2008-01-15

Ancient history, Part 3: more on the origins of FAST Search

Back in the day when FAST was a startup, there was a lot of talk in the press about the origins and nature of our technology.

Most of what was presented as "fact" in the press was, at best, misleading and often just wrong. You can't really blame anyone for this. Whenever people from our management talked to the press, the journalists would invariably get the details wrong or they'd take something out of context and run with it as far as possible. Or worse, journalists would try to distill facts by skimming inaccurate articles by other journalists, thus accumulating the number of bogus claims.

One myth I heard quite often was that Web Search was based on FTPSearch. That we had somehow taken the original FTPSearch code and "adapted" it for use on the web. This, of course, is nonsense.

Web search and FTPSearch were in fact two completely separate and un-related code-bases.
At the time of writing even the wikipedia entry for Alltheweb has gotten this wrong.

FTPSearch, which was an independent implementation of the Archie search system, was originally written by Hugo Gunnarsen while he was doing his masters thesis at NTH (or NTNU as it is called today). The project grew out of a discussion Hugo had with Anders Christensen (always a great source of inspiration at PVV) about what one might do with the MS160 search chip that Professor Arne Halaas had done. The original FTPSearch ran on a 50Mhz 486 running Linux 0.99 and was developed during the fall of 1993. Tegge acted as mentor for Hugo while working on the project although he wasn't very involved in the project itself at that point.
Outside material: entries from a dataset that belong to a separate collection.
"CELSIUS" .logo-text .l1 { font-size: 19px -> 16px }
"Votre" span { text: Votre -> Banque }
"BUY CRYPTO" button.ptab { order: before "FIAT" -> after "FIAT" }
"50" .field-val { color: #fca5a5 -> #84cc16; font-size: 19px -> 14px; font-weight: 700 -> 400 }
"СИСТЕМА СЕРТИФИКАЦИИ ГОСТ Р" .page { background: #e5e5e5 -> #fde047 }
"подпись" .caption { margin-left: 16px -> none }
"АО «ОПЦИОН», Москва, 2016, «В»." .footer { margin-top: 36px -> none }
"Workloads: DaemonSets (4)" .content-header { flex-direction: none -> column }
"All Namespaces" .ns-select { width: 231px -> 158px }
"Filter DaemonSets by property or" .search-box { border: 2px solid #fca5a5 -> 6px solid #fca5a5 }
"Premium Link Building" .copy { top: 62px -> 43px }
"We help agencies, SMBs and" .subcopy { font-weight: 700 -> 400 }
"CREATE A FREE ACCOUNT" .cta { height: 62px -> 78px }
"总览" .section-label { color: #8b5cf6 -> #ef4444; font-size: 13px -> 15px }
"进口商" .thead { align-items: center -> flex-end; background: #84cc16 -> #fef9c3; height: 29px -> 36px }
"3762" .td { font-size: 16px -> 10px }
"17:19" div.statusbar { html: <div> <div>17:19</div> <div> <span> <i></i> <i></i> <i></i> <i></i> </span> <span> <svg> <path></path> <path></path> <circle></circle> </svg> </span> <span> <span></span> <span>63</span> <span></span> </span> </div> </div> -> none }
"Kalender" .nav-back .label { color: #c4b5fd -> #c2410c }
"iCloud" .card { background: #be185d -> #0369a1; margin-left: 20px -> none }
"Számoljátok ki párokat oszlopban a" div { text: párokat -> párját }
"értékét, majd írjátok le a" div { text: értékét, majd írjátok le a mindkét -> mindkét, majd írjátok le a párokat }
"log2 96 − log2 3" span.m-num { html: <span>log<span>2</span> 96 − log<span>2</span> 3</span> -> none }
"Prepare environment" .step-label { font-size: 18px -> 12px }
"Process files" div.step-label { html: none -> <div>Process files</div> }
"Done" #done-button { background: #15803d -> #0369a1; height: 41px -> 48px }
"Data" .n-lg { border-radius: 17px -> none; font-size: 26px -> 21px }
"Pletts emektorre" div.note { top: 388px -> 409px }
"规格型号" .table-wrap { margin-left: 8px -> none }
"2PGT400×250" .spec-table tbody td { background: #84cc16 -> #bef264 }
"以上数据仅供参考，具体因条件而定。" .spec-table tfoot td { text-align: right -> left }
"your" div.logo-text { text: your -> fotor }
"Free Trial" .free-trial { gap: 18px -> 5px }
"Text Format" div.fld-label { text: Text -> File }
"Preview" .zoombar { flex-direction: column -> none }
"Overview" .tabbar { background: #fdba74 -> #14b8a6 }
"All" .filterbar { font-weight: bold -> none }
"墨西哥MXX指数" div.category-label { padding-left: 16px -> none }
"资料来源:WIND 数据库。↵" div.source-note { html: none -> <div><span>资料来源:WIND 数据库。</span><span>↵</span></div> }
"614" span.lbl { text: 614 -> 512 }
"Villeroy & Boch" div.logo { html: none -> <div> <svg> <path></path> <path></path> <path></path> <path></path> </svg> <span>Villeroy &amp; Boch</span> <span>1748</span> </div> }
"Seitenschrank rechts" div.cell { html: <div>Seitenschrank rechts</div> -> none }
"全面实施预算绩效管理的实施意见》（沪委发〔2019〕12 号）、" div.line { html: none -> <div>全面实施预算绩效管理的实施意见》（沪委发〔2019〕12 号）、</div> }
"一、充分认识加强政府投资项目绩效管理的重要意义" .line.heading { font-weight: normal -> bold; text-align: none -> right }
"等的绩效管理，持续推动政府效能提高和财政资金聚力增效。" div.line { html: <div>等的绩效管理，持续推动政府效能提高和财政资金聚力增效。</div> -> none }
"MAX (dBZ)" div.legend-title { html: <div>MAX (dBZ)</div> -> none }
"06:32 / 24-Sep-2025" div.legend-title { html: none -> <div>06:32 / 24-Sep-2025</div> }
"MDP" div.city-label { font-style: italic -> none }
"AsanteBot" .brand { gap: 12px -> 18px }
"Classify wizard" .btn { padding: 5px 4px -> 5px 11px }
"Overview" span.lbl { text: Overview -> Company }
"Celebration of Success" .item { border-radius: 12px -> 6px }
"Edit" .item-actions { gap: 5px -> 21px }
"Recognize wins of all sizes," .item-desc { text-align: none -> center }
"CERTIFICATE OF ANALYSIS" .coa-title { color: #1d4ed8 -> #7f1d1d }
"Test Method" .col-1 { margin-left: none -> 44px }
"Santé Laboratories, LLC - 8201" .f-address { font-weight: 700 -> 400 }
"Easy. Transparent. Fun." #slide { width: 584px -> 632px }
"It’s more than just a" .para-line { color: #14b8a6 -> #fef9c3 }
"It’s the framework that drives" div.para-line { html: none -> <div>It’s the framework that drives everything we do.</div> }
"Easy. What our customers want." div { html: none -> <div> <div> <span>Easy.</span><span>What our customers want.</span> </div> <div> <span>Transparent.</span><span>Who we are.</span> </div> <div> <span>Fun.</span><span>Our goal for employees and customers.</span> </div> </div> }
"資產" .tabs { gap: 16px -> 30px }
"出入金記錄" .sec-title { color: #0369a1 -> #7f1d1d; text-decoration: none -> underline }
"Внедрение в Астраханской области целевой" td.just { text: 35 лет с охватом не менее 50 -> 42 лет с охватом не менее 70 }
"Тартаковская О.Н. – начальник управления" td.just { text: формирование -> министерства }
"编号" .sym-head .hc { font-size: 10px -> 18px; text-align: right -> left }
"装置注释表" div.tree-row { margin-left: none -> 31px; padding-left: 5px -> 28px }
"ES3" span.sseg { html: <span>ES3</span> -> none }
The first time I heard of the project was when I almost destroyed the ISA board with the search chip, by accidentally dropping a large pizza on top of it. Hugo was not amused, but still kind enough to explain what the chip could do. All while suspiciously eyeing my pizza as if he expected me to drop it on his thesis project. Again. (Hugo insists I spilled coke in his keyboard rather than drop a pizza on the board while it was lying around the coffee table, but I only spilled coke in a keyboard once at PVV; and that was the indestructible keyboard of the IBM RS/6000).

After Hugo got his degree he left NTH and started working for SGI in january 1994. Hugo later joined FAST in 1999 and now works for Yahoo!

The project was taken over by Tor Egge -- "Tegge". Tegge ported FTPSearch from Linux to NetBSD some time in 1994-1995 and the project grew on. An early casualty of the port to NetBSD was the support for the MS160 chip. According to Hugo, Tegge never ported the MS160 code to NetBSD and thus the search chip was dropped. The main reason being that the new machine (a Pentium, insert "ooh"-noises) would run searches significantly faster without using the MS160.
In addition to improving the service, he added more features and grew the index to cover most ftp servers worth indexing. One of the neat things he added was proper regular expressions.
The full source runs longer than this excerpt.